Source | Sum of Squares (SS) | Degrees of Freedom (df) | Mean Square (MS) | F-statistic |
---|---|---|---|---|
Between Groups | $SSB$ | $k-1$ | $MSB = \frac{SSB}{k-1}$ | $F = \frac{MSB}{MSW}$ |
Within Groups | $SSW$ | $N-k$ | $MSW = \frac{SSW}{N-k}$ | |
Total | $SST$ | $N-1$ |
- $SSB$: Between-group sum of squares
- $SSW$: Within-group sum of squares
- $SST$: Total sum of squares ($SST = SSB + SSW$)
- $k$: Number of groups
- $N$: Total number of observations
Example
Consider the following data:
- Group 1: $1, 2, 5$
- Group 2: $2, 4, 2$
- Group 3: $2, 3, 4$
Calculate Group Means and Overall Mean
- Group 1 mean: $\mu_1 = \frac{1 + 2 + 5}{3} = 2.67$
- Group 2 mean: $\mu_2 = \frac{2 + 4 + 2}{3} = 2.67$
- Group 3 mean: $\mu_3 = \frac{2 + 3 + 4}{3} = 3.00$
- Overall mean: $\mu = \frac{1 + 2 + 5 + 2 + 4 + 2 + 2 + 3 + 4}{9} = 2.78$
Compute the Sum of Squares
\[SSB = \sum_{i=1}^{k} n_i (\mu_i - \mu)^2\]where $n_i$ is the number of observations in group $i$.
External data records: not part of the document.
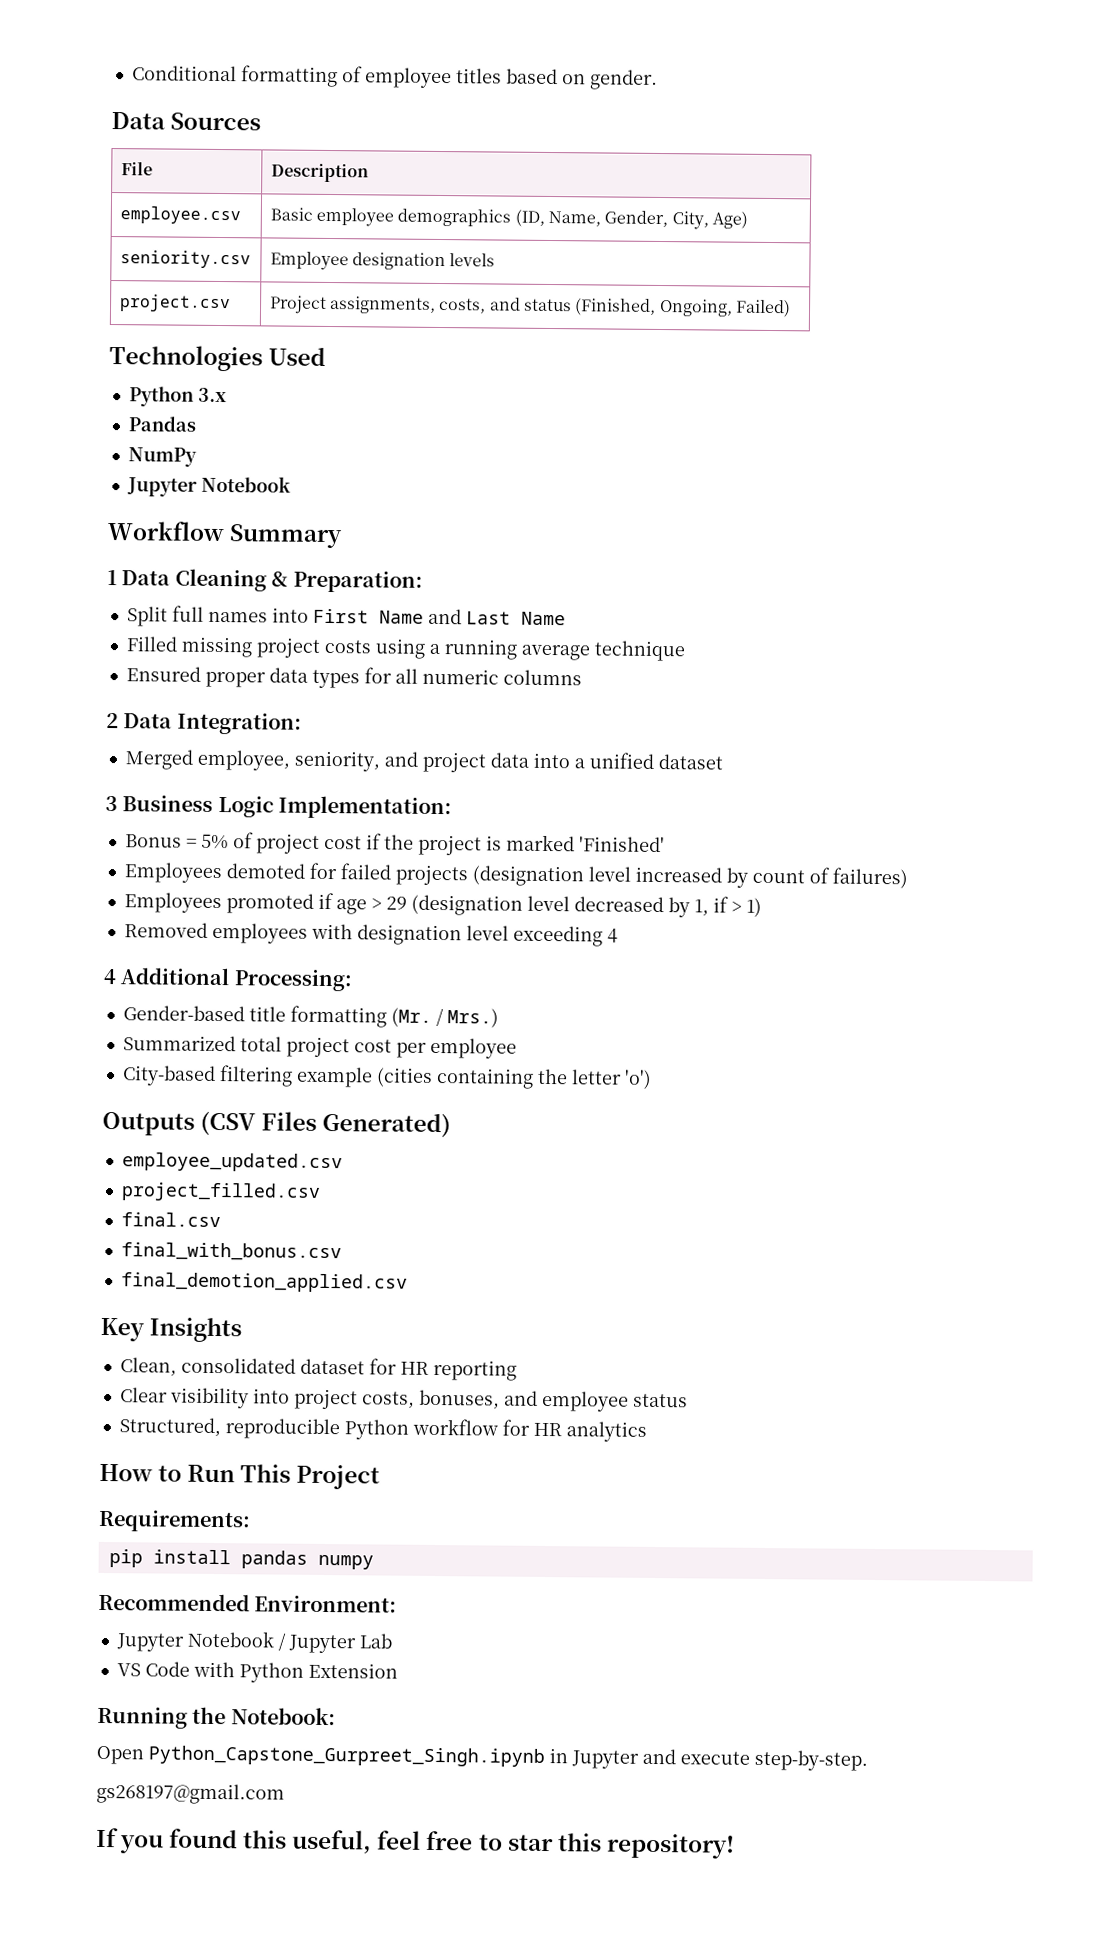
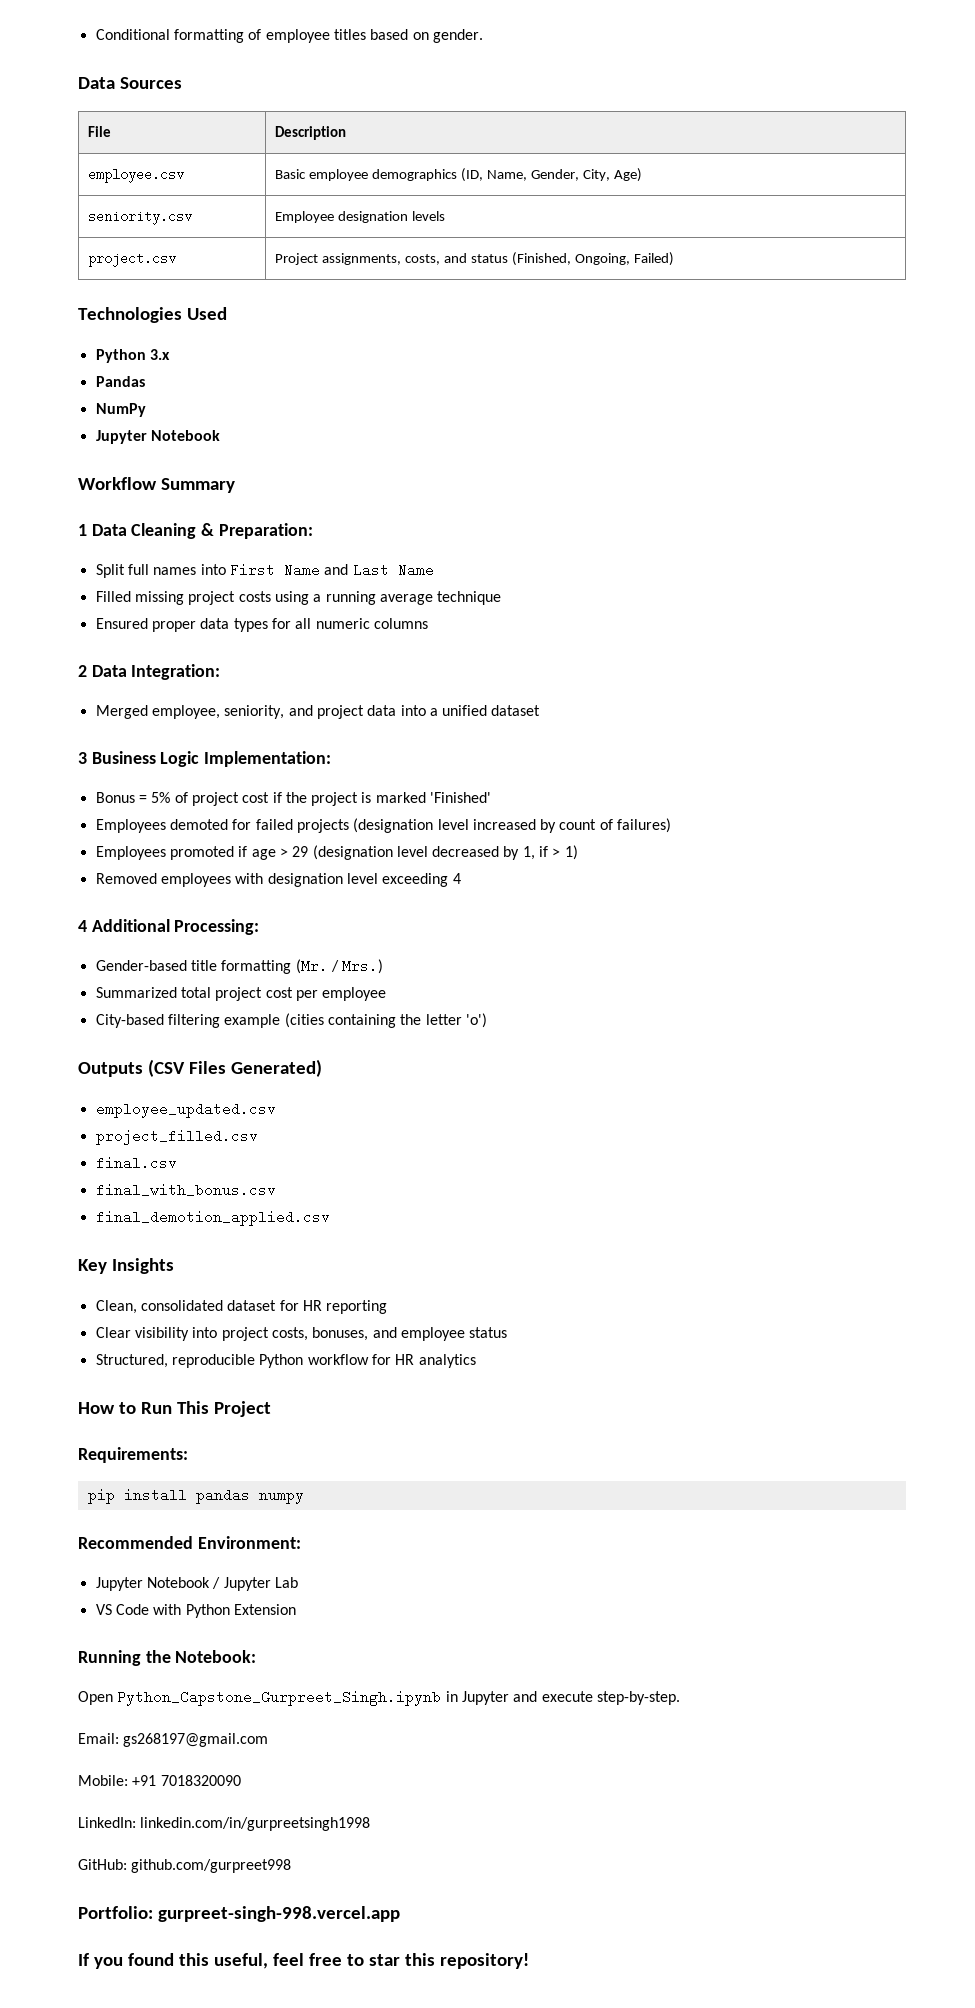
- gs268197@gmail.com
+ Email: gs268197@gmail.com
+ Mobile: +91 7018320090
+ LinkedIn: linkedin.com/in/gurpreetsingh1998
+ GitHub: github.com/gurpreet998
+ Portfolio: gurpreet-singh-998.vercel.app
\[SSB = 3(2.67 - 2.78)^2 + 3(2.67 - 2.78)^2 + 3(3.00 - 2.78)^2\] \[SSB = 3 \times (-0.11)^2 + 3 \times (-0.11)^2 + 3 \times 0.22^2\] \[SSB = 0.3636\]Within-group sum of squares
\[SSW = \sum_{i=1}^{k} \sum_{j=1}^{n_i} (Y_{ij} - \mu_i)^2\]For Group 1:
\[SSW_1 = (1 - 2.67)^2 + (2 - 2.67)^2 + (5 - 2.67)^2 = 2.7889 + 0.4489 + 5.4489 = 8.6867\]For Group 2:
\[SSW_2 = (2 - 2.67)^2 + (4 - 2.67)^2 + (2 - 2.67)^2 = 0.4489 + 1.7689 + 0.4489 = 2.6667\]For Group 3:
\[SSW_3 = (2 - 3.00)^2 + (3 - 3.00)^2 + (4 - 3.00)^2 = 1 + 0 + 1 = 2\] \[SSW = SSW_1 + SSW_2 + SSW_3 = 8.6867 + 2.6667 + 2 = 13.3534\]Now calculate Mean squares and F statistics in ANOVA table
ANOVA Summary Table
Source | Sum of Squares (SS) | Degrees of Freedom (df) | Mean Square (MS) | F-statistic |
---|---|---|---|---|
Between Groups | 0.3636 | 2 | SSB/2= 0.1818 | 0.0817 |
Within Groups | 13.3534 | 6 | SSW/6 2.2256 | |
Total | 13.717 | 8 |
Conclusion
Compare the F-statistic to the critical value from the F-distribution table at a chosen significance level (e.g., $\alpha = 0.05$). For $df_1 = 2$ and $df_2 = 6$, the critical value is approximately 5.14. Since 0.0817 < 5.14, we fail to reject the null hypothesis and conclude that there are no significant differences between the group means.
Ref:
R code
data <- data.frame(
group1 = c(1, 2, 5),
group2 = c(2, 4, 2),
group3 = c(2, 3, 4)
)
# Calculate group means
group_means <- c(mean(data$group1), mean(data$group2), mean(data$group3))
# Calculate overall mean
overall_mean <- mean(unlist(data))
# Number of groups and total number of observations
k <- ncol(data)
N <- length(unlist(data))
# Calculate Sum of Squares Between (SSB)
ssb <- 0
for (i in 1:k) {
ssb <- ssb + length(data[, i]) * (group_means[i] - overall_mean)^2
}
# Calculate Sum of Squares Within (SSW)
ssw <- 0
for (i in 1:k) {
ssw <- ssw + sum((data[, i] - group_means[i])^2)
}
# Calculate Total Sum of Squares (SST)
sst <- ssw + ssb
# Degrees of Freedom
df_between <- k - 1
df_within <- N - k
df_total <- df_between + df_within
# Mean Squares
msb <- ssb / df_between
msw <- ssw / df_within
# F-statistic
f_statistic <- msb / msw